> **REQUIRED WORK**
All lines from the one with "due date: 2026-10-23 -> 2026-10-24" through the end of the records below are to be given again exactly, and nothing else.

> **RECORDS TO USE**
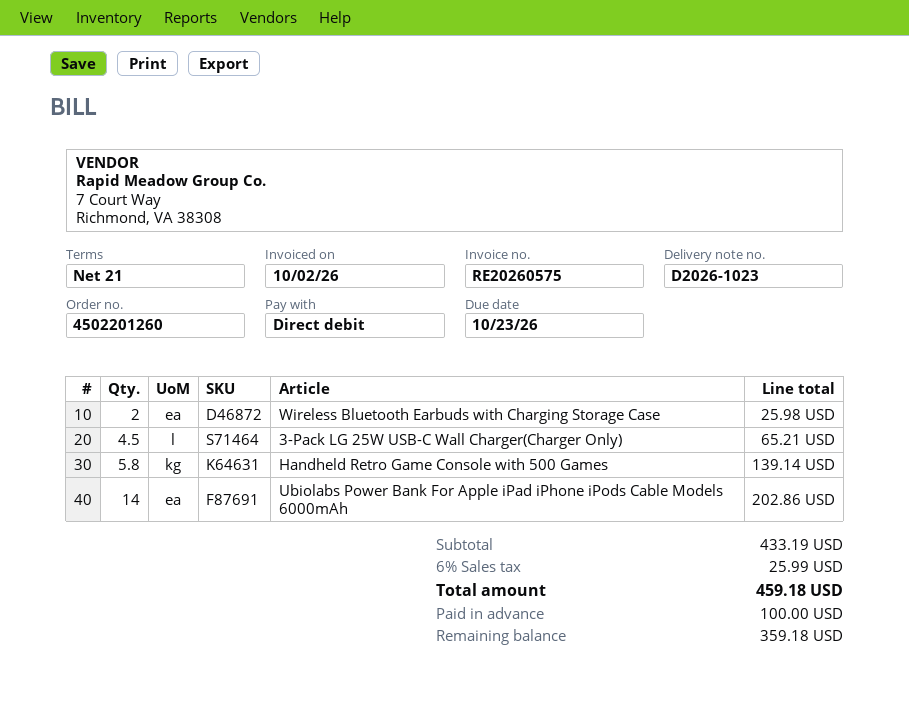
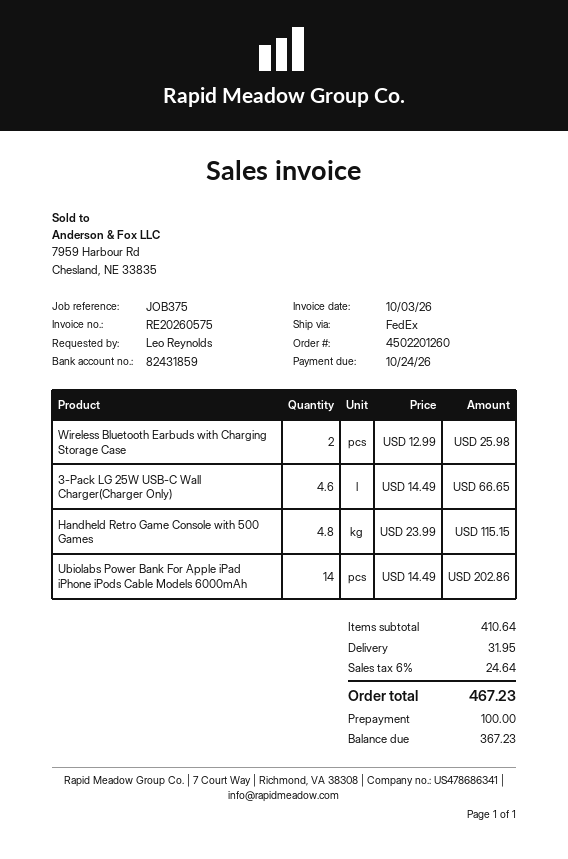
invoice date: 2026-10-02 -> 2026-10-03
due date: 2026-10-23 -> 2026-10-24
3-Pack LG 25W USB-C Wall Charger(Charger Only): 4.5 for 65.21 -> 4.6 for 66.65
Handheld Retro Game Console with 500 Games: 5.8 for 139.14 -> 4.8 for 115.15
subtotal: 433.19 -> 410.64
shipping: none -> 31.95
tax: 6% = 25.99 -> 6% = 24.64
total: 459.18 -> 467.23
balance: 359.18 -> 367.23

> **TASK OUTPUT**
due date: 2026-10-23 -> 2026-10-24
3-Pack LG 25W USB-C Wall Charger(Charger Only): 4.5 for 65.21 -> 4.6 for 66.65
Handheld Retro Game Console with 500 Games: 5.8 for 139.14 -> 4.8 for 115.15
subtotal: 433.19 -> 410.64
shipping: none -> 31.95
tax: 6% = 25.99 -> 6% = 24.64
total: 459.18 -> 467.23
balance: 359.18 -> 367.23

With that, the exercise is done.